1. [SOLVED] Advanced Multivariable Calculus: Constrained Extrema Test

Hello,

I'm reading C.H. Edwards' "Advanced Calculus of Several Variables". I don't understand completely his proof of theorem II.8.9, concerning a "second derivative test" for constrained (Lagrange multiplier) maximum-minimum problems. Specifically, i don't understand the last paragraph of the proof, explaining why the condition on delta can be satisfied. I'd appreciate a more detailed and more formal treatment of this point.

This theorem, in its general form as presented in Edwards, is hard to find in other books. So i've emailed Prof. Edwards, asking him for a clarification of the point stated above, offering in exchange a list of typos and other errors i'd found in the book. But it's been several days now, and i haven't received any answer from him.

2. The relevant pages

Attached are the relevant pages from C. H. Edwards, Jr.'s "Advanced Calculus of Several Variables", Dover 1994 (an unabridged, corrected republication of the work first published by Academic Press, New York, 1973). The book can be purchased online in Amazon and Barnes & Noble, for instance.

3. My book review on Amazon

If anyone's interested, i've just posted a book review of this title on Amazon.

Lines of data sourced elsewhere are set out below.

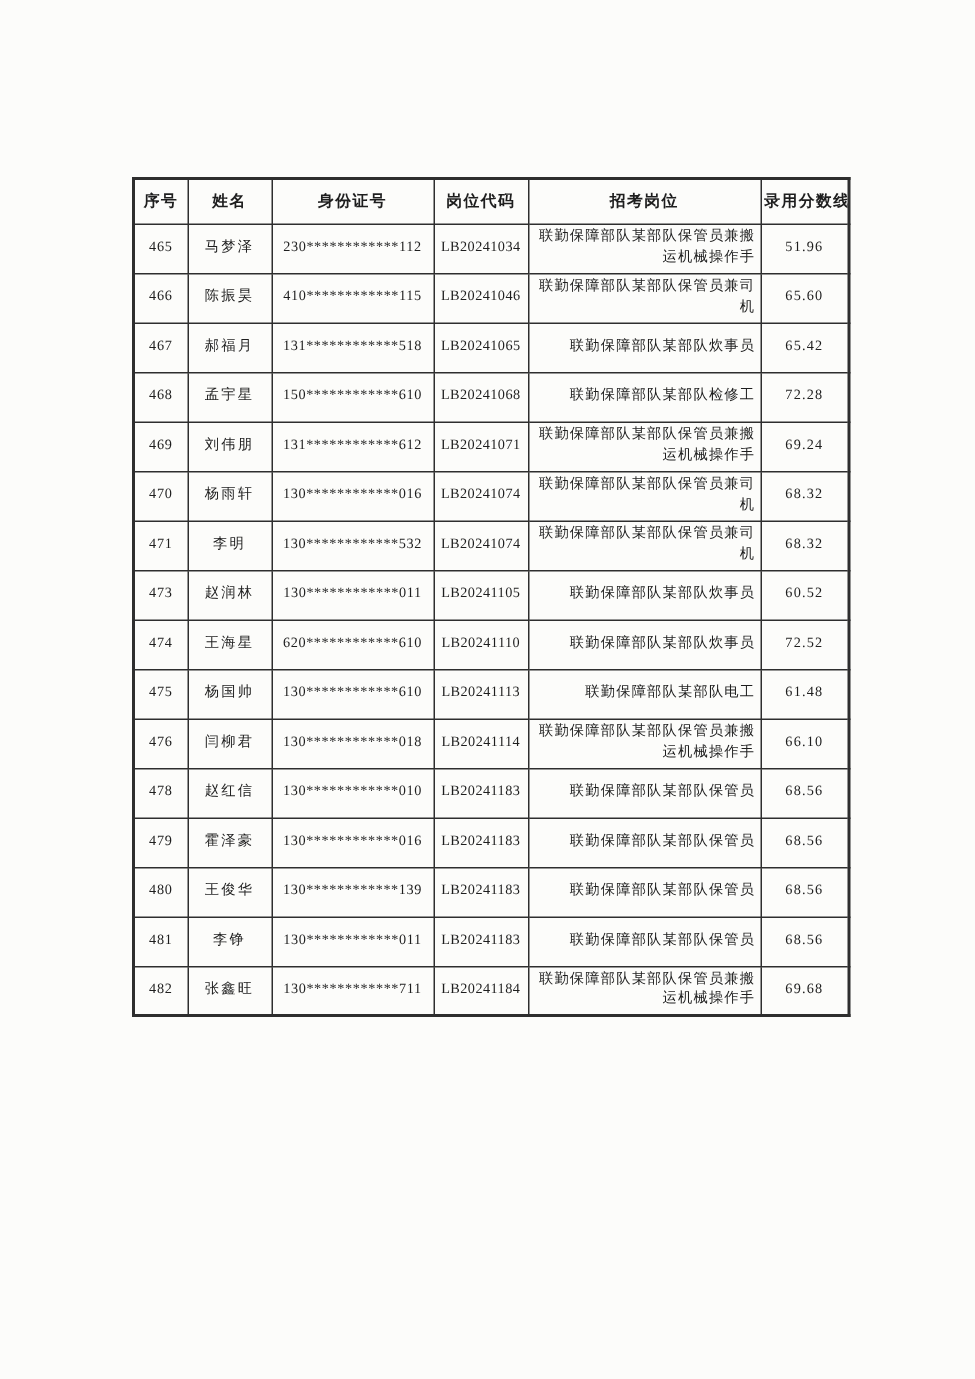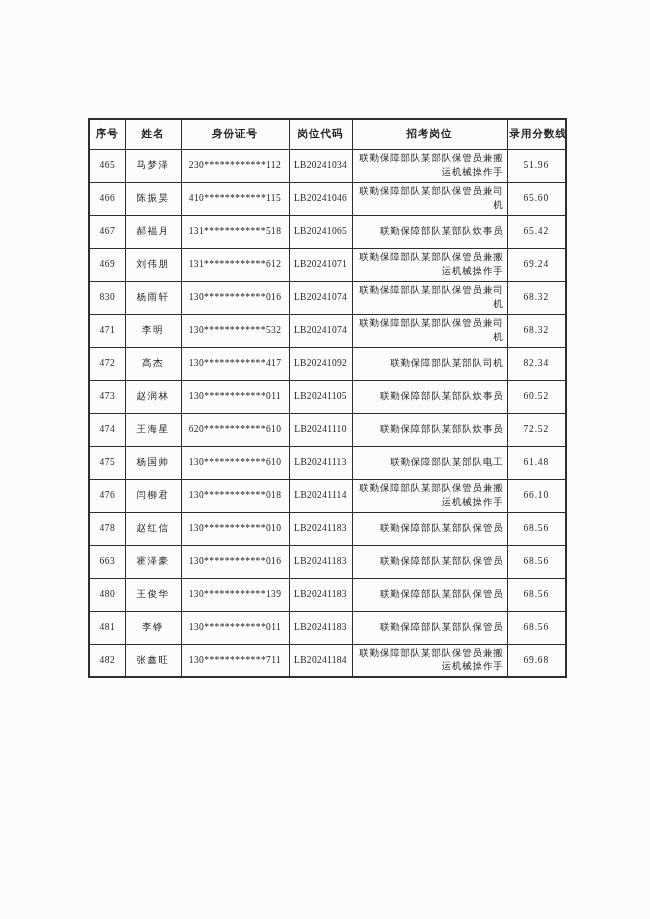"468" tr { html: none -> <tr> <td>468</td> <td>孟宇星</td> <td>150************610</td> <td>LB20241068</td> <td>联勤保障部队某部队检修工</td> <td>72.28</td> </tr> }
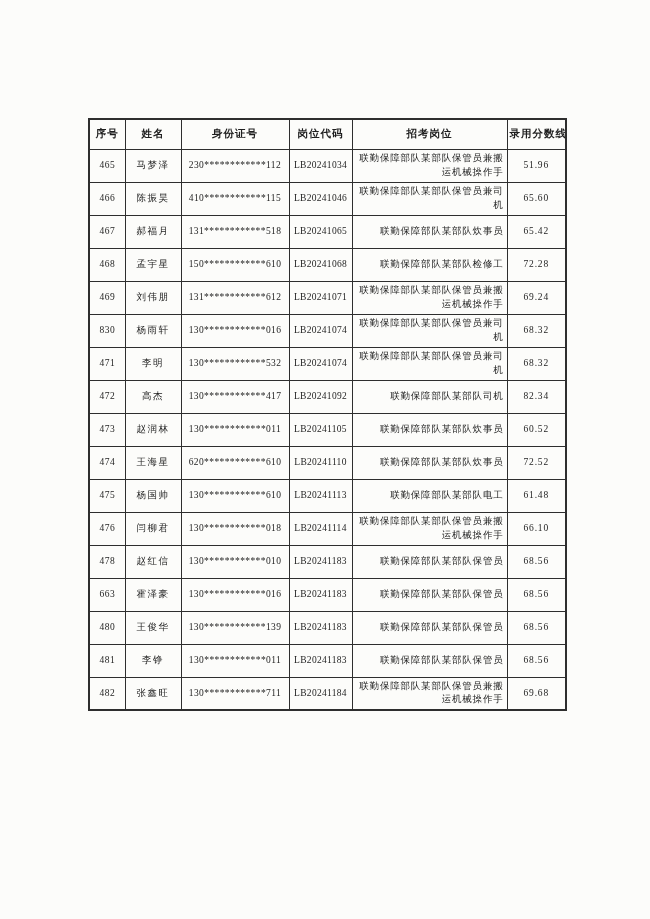"830" td.cell-index { text: 830 -> 470 }
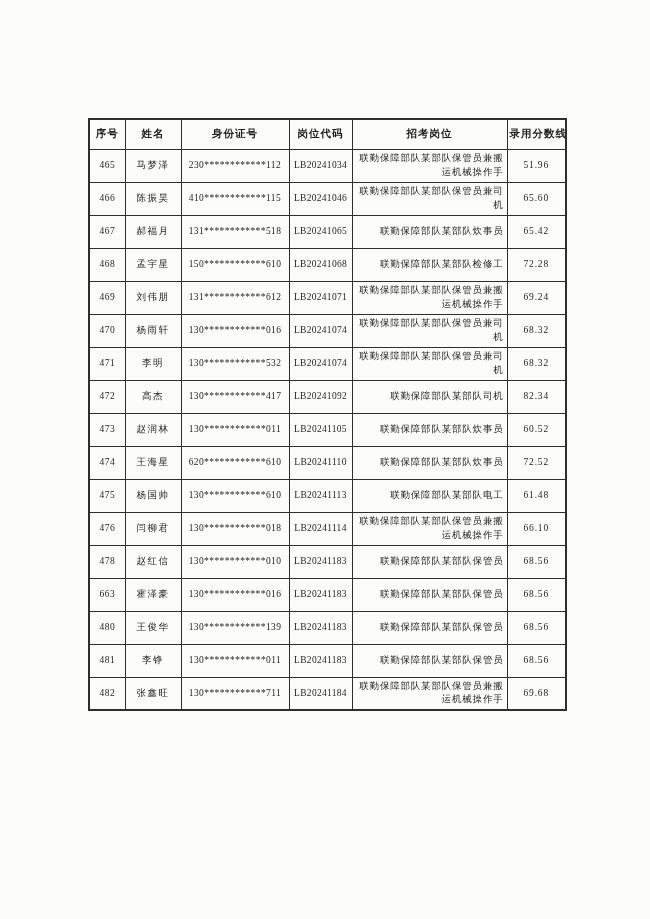"472" tr { html: <tr> <td>472</td> <td>高杰</td> <td>130************417</td> <td>LB20241092</td> <td>联勤保障部队某部队司机</td> <td>82.34</td> </tr> -> none }
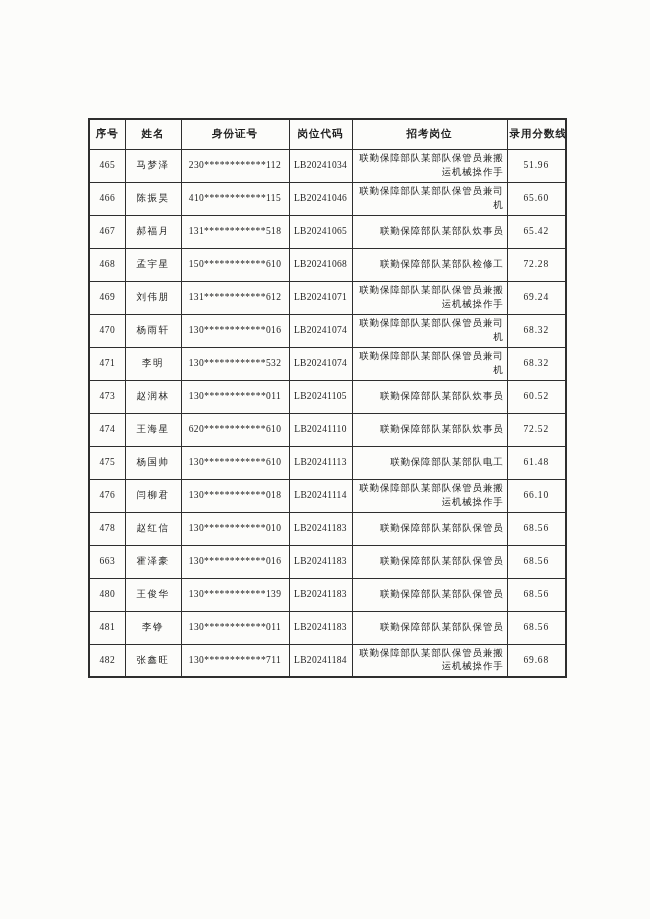"663" td.cell-index { text: 663 -> 479 }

4. Originally Posted by itai
Attached are the relevant pages from C. H. Edwards, Jr.'s "Advanced Calculus of Several Variables", Dover 1994 (an unabridged, corrected republication of the work first published by Academic Press, New York, 1973). The book can be purchased online in Amazon and Barnes & Noble, for instance.
Here's a (very detailed) explaination for the anotated paragraph (which indeed the author should have developped further, I think):

Recall $\displaystyle m$ is the minimum value of $\displaystyle q$ on the unit ball of $\displaystyle T_a$. Notice this is also the minimum of $\displaystyle q\left(\frac{h}{|h|}\right)$ over the non-zero $\displaystyle h$ in $\displaystyle T_a$. Since $\displaystyle q$ is positive definite, we have $\displaystyle m>0$.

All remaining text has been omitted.